Thursday, November 19, 2009
Harry Reid, and What Happened to the Public Option

First there was Medicare for all 300 million of us. But that was a
non-starter because private insurers and Big Pharma wouldn't hear of
it, and Republicans and "centrists" thought it was too much like what
they have up in Canada -- which, by the way, cost Canadians only 10
percent of their GDP and covers every Canadian. (Our current system of
private for-profit insurers costs 16 percent of GDP and leaves out 45
million people.)

So the compromise was to give all Americans the option of buying into
a "Medicare-like plan" that competed with private insurers. Who could
be against freedom of choice? Fully 70 percent of Americans polled
supported the idea. Open to all Americans, such a plan would have the
scale and authority to negotiate low prices with drug companies and
other providers, and force private insurers to provide better service
at lower costs. But private insurers and Big Pharma wouldn't hear of
it, and Republicans and "centrists" thought it would end up too much
like what they have up in Canada.

So the compromise was to give the public option only to Americans who
wouldn't be covered either by their employers or by Medicaid. And give
them coverage pegged to Medicare rates. But private insurers and ...
you know the rest.

So the compromise that ended up in the House bill is to have a mere
public option, open only to the 6 million Americans not otherwise
covered. The Congressional Budget Office warns this shrunken public
option will have no real bargaining leverage and would attract mainly
people who need lots of medical care to begin with. So it will
actually cost more than it saves.

But even the House's shrunken and costly little public option is too
much for private insurers, Big Pharma, Republicans, and "centrists" in
the Senate. So Harry Reid has proposed an even tinier public option,
which states can decide not to offer their citizens. According to the
CBO, it would attract no more than 4 million Americans.

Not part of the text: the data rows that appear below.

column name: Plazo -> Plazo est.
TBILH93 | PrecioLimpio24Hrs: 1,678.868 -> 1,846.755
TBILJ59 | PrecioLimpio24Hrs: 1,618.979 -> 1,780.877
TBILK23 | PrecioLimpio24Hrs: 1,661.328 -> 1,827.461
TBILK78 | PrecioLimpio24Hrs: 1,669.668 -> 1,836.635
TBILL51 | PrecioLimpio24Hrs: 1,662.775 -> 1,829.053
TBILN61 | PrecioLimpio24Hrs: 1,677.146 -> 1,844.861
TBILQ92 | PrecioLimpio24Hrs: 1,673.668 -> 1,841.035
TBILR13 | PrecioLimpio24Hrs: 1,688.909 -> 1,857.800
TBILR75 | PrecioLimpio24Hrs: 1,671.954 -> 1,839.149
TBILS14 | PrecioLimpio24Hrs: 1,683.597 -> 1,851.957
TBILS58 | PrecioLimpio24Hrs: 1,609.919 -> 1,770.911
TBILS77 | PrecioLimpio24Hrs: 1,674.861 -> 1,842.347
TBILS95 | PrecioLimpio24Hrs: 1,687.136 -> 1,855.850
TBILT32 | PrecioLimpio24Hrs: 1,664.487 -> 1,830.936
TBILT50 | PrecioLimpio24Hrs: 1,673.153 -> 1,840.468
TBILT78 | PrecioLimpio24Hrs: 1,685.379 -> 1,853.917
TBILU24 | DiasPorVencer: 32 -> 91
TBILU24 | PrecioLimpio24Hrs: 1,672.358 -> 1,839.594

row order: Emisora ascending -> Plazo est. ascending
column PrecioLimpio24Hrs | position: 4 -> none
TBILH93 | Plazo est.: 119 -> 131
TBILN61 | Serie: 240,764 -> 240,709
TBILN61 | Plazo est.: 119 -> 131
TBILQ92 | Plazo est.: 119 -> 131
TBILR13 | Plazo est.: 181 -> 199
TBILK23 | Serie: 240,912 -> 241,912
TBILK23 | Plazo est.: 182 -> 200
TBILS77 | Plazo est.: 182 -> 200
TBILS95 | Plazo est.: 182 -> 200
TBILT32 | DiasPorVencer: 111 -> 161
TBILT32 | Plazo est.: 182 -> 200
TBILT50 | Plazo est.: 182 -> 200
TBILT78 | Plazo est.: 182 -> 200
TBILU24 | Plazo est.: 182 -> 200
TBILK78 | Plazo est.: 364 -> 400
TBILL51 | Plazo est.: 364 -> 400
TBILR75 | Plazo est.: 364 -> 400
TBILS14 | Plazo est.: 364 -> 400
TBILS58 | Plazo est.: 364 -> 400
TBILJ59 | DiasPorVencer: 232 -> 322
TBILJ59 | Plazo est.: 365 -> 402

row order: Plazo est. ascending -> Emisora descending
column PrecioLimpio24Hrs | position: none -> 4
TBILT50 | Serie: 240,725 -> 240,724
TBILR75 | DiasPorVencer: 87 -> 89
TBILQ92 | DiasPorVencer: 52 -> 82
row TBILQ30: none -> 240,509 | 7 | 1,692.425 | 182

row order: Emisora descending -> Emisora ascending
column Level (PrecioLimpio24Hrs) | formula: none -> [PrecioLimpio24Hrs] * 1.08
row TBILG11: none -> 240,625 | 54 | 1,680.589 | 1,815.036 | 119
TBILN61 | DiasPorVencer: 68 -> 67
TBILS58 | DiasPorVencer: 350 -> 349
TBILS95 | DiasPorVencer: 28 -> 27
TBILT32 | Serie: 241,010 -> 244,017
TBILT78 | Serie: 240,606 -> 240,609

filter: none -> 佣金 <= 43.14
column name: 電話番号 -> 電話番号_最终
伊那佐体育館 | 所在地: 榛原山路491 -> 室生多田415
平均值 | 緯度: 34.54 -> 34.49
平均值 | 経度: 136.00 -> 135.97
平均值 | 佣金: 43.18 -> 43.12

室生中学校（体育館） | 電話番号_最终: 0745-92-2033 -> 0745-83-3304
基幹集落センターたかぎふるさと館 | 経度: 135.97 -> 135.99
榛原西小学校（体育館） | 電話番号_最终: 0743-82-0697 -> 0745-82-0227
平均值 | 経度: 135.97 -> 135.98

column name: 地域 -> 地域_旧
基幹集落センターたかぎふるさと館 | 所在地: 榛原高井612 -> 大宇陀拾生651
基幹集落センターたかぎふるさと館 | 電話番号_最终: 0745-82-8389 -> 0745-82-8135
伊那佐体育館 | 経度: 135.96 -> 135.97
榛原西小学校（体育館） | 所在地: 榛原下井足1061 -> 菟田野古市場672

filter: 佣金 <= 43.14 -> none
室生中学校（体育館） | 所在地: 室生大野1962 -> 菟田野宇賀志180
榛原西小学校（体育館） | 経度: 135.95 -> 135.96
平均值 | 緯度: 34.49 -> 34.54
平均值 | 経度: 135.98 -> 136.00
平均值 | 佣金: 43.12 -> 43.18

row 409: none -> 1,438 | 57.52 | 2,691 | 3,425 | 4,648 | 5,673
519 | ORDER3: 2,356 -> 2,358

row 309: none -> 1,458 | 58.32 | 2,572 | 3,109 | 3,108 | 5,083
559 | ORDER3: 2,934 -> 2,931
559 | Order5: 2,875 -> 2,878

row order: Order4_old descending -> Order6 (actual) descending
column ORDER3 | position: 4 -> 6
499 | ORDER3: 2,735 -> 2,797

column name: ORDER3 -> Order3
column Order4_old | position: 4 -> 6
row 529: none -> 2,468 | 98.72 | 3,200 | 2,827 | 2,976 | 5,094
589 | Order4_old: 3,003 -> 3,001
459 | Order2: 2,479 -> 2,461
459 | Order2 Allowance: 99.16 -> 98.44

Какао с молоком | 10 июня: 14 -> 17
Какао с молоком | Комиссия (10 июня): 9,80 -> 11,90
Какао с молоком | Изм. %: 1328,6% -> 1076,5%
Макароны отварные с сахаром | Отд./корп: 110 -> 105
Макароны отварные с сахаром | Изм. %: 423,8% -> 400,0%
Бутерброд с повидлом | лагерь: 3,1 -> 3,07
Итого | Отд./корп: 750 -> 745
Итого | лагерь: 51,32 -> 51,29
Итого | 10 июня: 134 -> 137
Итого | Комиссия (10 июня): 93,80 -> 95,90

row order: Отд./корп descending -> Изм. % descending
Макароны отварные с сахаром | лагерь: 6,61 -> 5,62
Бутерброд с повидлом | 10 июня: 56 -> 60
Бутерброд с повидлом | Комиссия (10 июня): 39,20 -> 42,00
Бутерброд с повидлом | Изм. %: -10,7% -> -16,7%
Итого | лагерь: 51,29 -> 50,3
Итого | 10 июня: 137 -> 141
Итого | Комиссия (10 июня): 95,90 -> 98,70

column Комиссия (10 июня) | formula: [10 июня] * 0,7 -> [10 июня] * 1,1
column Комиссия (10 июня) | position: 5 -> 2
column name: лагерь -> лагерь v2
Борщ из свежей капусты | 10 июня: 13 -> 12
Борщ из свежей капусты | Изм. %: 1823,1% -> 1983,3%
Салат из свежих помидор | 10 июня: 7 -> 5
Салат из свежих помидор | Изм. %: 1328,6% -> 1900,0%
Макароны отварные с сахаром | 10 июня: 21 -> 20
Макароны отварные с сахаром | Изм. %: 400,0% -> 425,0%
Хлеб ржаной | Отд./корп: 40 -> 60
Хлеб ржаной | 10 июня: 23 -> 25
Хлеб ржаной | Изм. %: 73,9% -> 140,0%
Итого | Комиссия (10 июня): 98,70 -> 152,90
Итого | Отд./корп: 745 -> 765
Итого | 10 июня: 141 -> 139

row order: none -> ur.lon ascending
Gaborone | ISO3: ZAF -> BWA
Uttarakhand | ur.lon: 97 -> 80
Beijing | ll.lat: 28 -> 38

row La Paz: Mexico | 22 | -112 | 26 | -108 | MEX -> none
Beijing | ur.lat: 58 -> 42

It's a token public option, an ersatz public option, a fleeting
gesture toward the idea of a public option, so small and desiccated as
to be barely worth mentioning except for the fact that it still (gasp)
contains the word "public."

And yet Joe Lieberman and Ben Nelson mumble darkly that they may not
even vote to allow debate on the floor of the Senate about the bill if
it contains this paltry public option. And Republicans predict a "holy
war."

But what more can possibly be compromised? Take away the word
"public?" Make it available to only twelve people?

Our private, for-profit health insurance system, designed to fatten
the profits of private health insurers and Big Pharma, is about to be
turned over to ... our private, for-profit health care system. Except
that now private health insurers and Big Pharma will be getting some
30 million additional customers, paid for by the rest of us.

Upbeat policy wonks and political spinners who tend to see only
portions of cups that are full will point out some good things: no
pre-existing conditions, insurance exchanges, 30 million more
Americans covered. But in reality, the cup is 90 percent empty. Most
of us will remain stuck with little or no choice -- dependent on
private insurers who care only about the bottom line, who deny our
claims, who charge us more and more for co-payments and deductibles,
who bury us in forms, who don't take our calls.

I'm still not giving up. I want every Senator who's not in the pocket
of the private insurers or Big Pharma to introduce and vote for a "Ted
Kennedy Medicare for All" amendment to whatever bill Reid takes to the
floor. And if this fails, a "Ted Kennedy Real Public Option for All"
amendment. Let every Senate Democratic who doesn't have the guts to
vote for either of them be known and counted.